Marisa nos quitó alguna que otra duda con la selección de la donante y dejamos en sus manos que eligiera la que mejor se adaptaba a mí. Salí de la consulta tranquila, sabiendo que, después de un año visitándonos, ya conocía cómo era y mis inquietudes.
Como era de suponer, la fecundación fue muy bien y los embriones me parecían espectaculares en comparación con los míos iniciales. Recuerdo que cuando los veíamos a través del Embryoscope pensábamos que podríamos tener una familia numerosa porque todos se veían tan bien y, efectivamente, tuvimos un 90% de embriones perfectos. Imaginaos cuando me citaron para el transfer… “¡Ay, Dios! ¡Va a ser que el horno es el mismo!” Ese temor y esa duda me asaltaban en cuanto pensaba en ello. Marisa lo tenía claro y me decía que no tenía que preocuparme porque hasta las mujeres de 50 años se quedan embarazadas.

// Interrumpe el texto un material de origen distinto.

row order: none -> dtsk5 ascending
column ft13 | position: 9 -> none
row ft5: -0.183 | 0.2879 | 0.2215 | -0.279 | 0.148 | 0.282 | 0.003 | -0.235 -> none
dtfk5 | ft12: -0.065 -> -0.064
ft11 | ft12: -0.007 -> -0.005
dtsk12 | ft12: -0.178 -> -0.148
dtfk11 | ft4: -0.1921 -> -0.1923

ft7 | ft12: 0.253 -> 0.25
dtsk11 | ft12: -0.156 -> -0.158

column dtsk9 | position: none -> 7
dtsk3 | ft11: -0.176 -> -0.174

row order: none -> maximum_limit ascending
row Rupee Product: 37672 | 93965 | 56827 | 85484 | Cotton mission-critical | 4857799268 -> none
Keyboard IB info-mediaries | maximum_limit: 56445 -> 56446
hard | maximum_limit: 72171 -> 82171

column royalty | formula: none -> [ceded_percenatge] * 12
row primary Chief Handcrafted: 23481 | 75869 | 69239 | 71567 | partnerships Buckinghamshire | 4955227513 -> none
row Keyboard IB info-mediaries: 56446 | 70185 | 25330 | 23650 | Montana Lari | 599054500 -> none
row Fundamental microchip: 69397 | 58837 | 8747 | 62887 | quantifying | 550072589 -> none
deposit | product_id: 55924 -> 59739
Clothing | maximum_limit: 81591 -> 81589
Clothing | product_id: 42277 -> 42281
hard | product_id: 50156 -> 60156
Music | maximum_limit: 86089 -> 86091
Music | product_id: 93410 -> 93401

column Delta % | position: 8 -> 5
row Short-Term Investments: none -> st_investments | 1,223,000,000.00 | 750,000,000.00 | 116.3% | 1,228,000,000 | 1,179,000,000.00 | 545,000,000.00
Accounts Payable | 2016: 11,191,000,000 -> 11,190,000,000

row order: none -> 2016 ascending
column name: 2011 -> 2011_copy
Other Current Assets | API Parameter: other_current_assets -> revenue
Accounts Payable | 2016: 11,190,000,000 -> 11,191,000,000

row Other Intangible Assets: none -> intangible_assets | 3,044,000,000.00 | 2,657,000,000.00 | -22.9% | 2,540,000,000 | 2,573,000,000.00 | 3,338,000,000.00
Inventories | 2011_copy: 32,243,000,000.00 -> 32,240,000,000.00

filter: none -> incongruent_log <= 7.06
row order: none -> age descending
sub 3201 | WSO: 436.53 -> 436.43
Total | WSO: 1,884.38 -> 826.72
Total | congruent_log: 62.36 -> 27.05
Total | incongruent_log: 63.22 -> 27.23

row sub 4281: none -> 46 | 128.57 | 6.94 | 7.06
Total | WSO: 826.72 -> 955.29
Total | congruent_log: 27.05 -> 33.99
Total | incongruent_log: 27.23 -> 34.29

Pensándolo así, cómo podía ser negativa, así que vestida con una jersey de color rojo fui a que me hicieran el transfer. Actitud mental positiva es mi frase preferida y es lo que no se puede olvidar, pues la vida nos pone a prueba y a veces las cosas no salen como una quisiera, como fue este el caso. Recuerdo que quería morir cuando la prueba de embarazo del primer transfer dio negativa, después de 10 días enteros pensando, planificando… No os miento si os digo que, tanto Oriol como yo, quisimos abandonar. Habíamos perdido la confianza, se nos vino abajo el mundo, un año de tratamientos fallidos empezaba a mermar nuestra confianza, pero ¡Marisa no se da por vencida, Priscilla no se da por vencida, Anna no se da por vencida! ¡Menudo equipo de profesionales y personas fantásticas! Así que lo volvimos a intentar, ¿qué podíamos perder? Teníamos la familia numerosa esperándonos, no podíamos renunciar a ella. Hicimos un segundo transfer y esperamos los 10 días de rigor, eso sí, muy precavidos, reticentes, con los pies en el suelo, aunque de vez en cuando nos mirábamos y nos reíamos sin decirnos nada más: los dos sabíamos que en mi vientre se gestaba nuestro futuro. Cómo explicaros la sensación cuando Priscilla me enseñó la prueba de embarazo y era positiva. Fue como una oleada de sentimientos: risa, llanto, felicidad, amor… A la salida de la consulta se lo dijimos a todo el mundo a nuestro paso, incluso nos encontramos con Anna Martí, que nos había hecho el transfer, y con el biólogo, Joan, que había hecho la FIV y cuidado a nuestro futuro bebé. Qué mejor recompensa que escuchar su pequeño corazoncito latir con tanta fuerza, en algo tan pequeño como un grano de arroz, recordándonos que habían valido la pena todos los llantos y el desánimo para, al final, disfrutar de la felicidad plena. No decaigáis, os lo dice la abanderada de la “Actitud Mente Positiva”.